Frequently Asked Questions

+ Will I still need medical insurance?

We recommend that you still have medical insurance for catastrophic health occurrences, in case you require specialized laboratory tests, and for certain prescription drug coverage.

+ Is Direct Care medicine also known as Concierge Medicine?

With concierge medicine, individuals typically pay a large yearly retainer fee and services are still billed to insurance.

With direct care, the services in the office are not billed to insurance. What you pay has already been discussed with you and is rendered either after your appointment/service completion or included in your monthly membership.

+ Why would a patient or a doctor choose a Direct Medical Care model?

For patients, the benefits include:

  • Access to your direct-care doctor without having to worry if he/she is considered ‘in-network’ by your insurance plan
  • Ability to be seen within days of booking an appointment, frequently the same or next day
  • Long appointments that are unrushed and in-depth
  • Assurance that you can easily contact and communicate with your doctor. No substitutes in your care

For doctors, the benefits include:

  • Smaller patient panels which means more time spent with each patient
  • Ability to offer timely follow-up and see their patients at each visit, instead of having to delegate follow-up care to someone else
  • Removal of unnecessary administrative burdens imposed by insurances -- time saved can be reinvested back into working closely with patients to personalize treatment plans and closely follow progress
  • Ability to offer innovative treatment plans that are otherwise limited or unavailable in an insurance-based model

+ Can I be reimbursed for some of the costs?

Some insurance plans that include out of network benefits (P.P.O.s) will offer a percentage reimbursement to their members for services rendered outside of their typical network-covered services. If this is true for you, we are happy to provide you with a superbill that you can submit to your insurance to see if you can get some reimbursement. Unfortunately, we cannot guarantee that you will receive reimbursement for our services from your insurance.

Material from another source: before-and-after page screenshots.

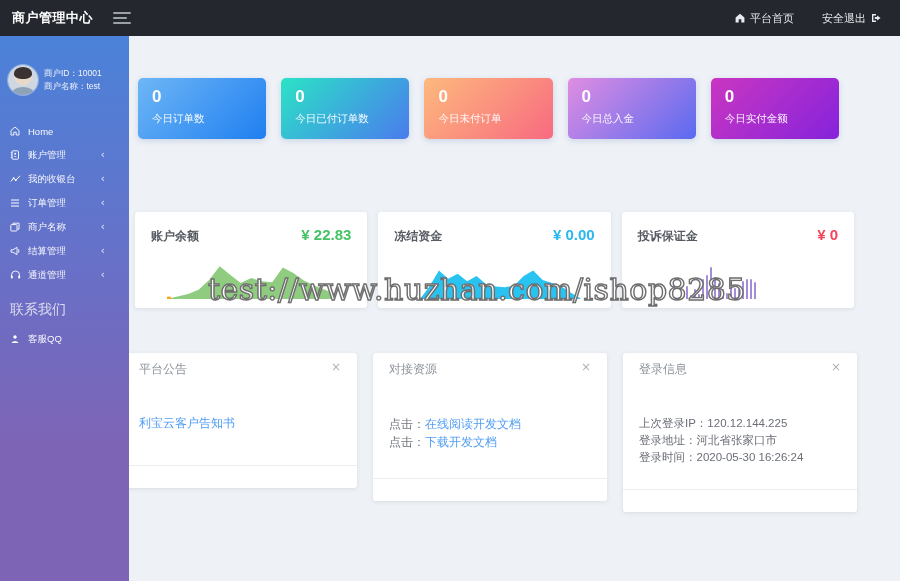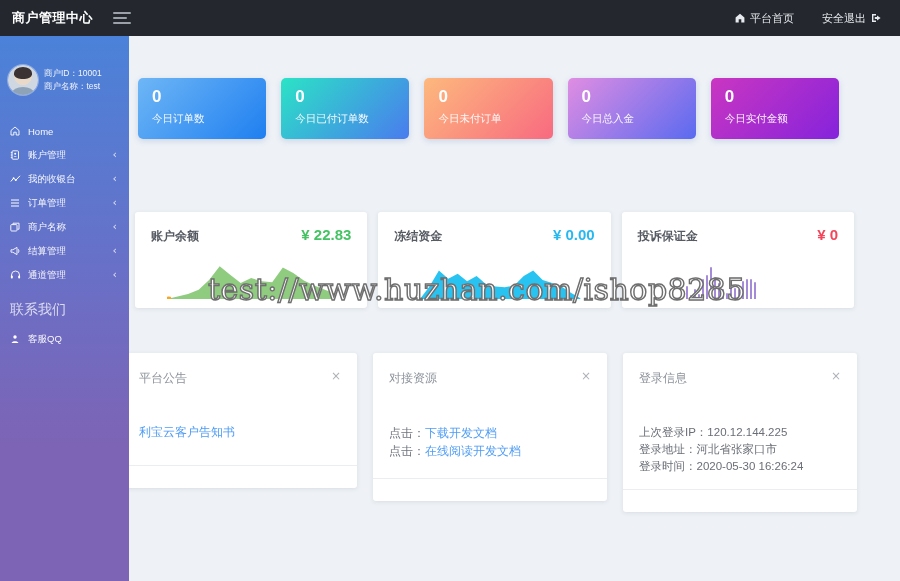--- a/index.html
+++ b/index.html
@@ -47,7 +47,7 @@
   .user-texts { margin-left:6px; font-size:8.5px; line-height:13px; color:#f2f5fb; white-space:nowrap; }
   .menu { margin-top:23px; }
   .menu-item {
-    display:flex; align-items:center; height:24px; padding:0 12px 0 10px;
+    display:flex; align-items:center; height:24px; padding:0 24px 0 10px;
     font-size:9.5px; color:rgba(255,255,255,.95); cursor:pointer;
   }
   .menu-item .micon { width:12px; height:10px; margin-right:6px; flex:0 0 12px; display:flex; align-items:center; }

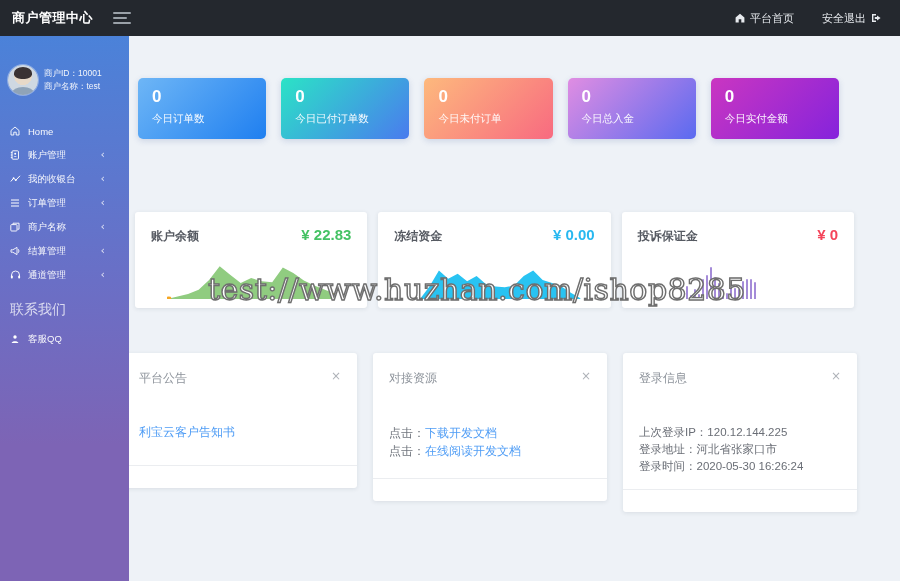--- a/index.html
+++ b/index.html
@@ -90,7 +90,7 @@
   .info-row { position:absolute; left:15px; top:317px; width:734px; display:flex; gap:16px; align-items:flex-start; }
   .info-card {
     flex:1; background:#fff; border-radius:3px; position:relative;
-    box-shadow:0 1px 4px rgba(31,45,61,.10); padding:17px 16px 0;
+    box-shadow:0 1px 4px rgba(31,45,61,.10); padding:8px 16px 0;
   }
   .info-card.h-a { height:135px; }
   .info-card.h-b { height:148px; }

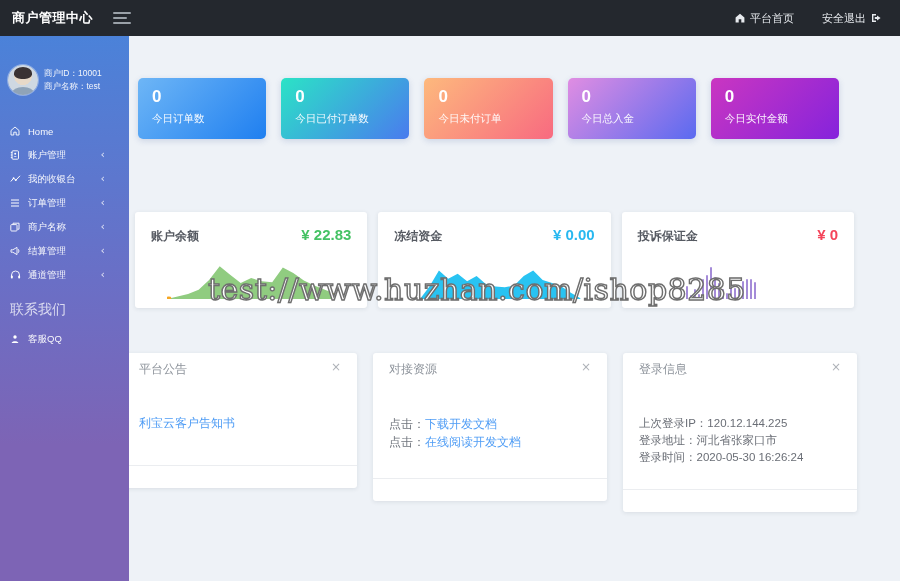--- a/index.html
+++ b/index.html
@@ -333,10 +333,10 @@
       </div>
       <div class="info-body">
         <div class="res-row">
-          <span>点击：</span><a class="link">下载开发文档</a>
+          <span>点击：</span><a class="link">在线阅读开发文档</a>
         </div>
         <div class="res-row">
-          <span>点击：</span><a class="link">在线阅读开发文档</a>
+          <span>点击：</span><a class="link">下载开发文档</a>
         </div>
       </div>
       <div class="card-foot"></div>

+ Do you accept Medicare or Medicaid?

No, we have opted out of both Medicare and Medicaid. If you have either, you can absolutely still be a member of Summon Health, but our services to you will be billed directly to you and not submitted to Medicare or Medicaid.

+ When is payment due for service?

This depends on which engagement level you have opted for. If you have enrolled in one of the membership plans, you can decide how you would like to be billed (e.g. monthly, quarterly, semi-annually, or once a year).

If you have elected a ‘per-service’ fee, then payment is due at end of your appointment or service.

+ What forms of payment do you accept?

We accept cash, check, debit, and all major credit cards.

+ Can I use my Health Savings Account (HSA) / Health Flexible Spending Arrangement (FSA) / Health Reimbursement Arrangement (HRA) to pay for my medical care at Summon Health?

Individuals can generally use the funds in these accounts for qualified medical expenses, which broadly include the costs of diagnosis, cure, mitigation, treatment, or prevention of disease. This will apply to the medical care you receive at Summon Health.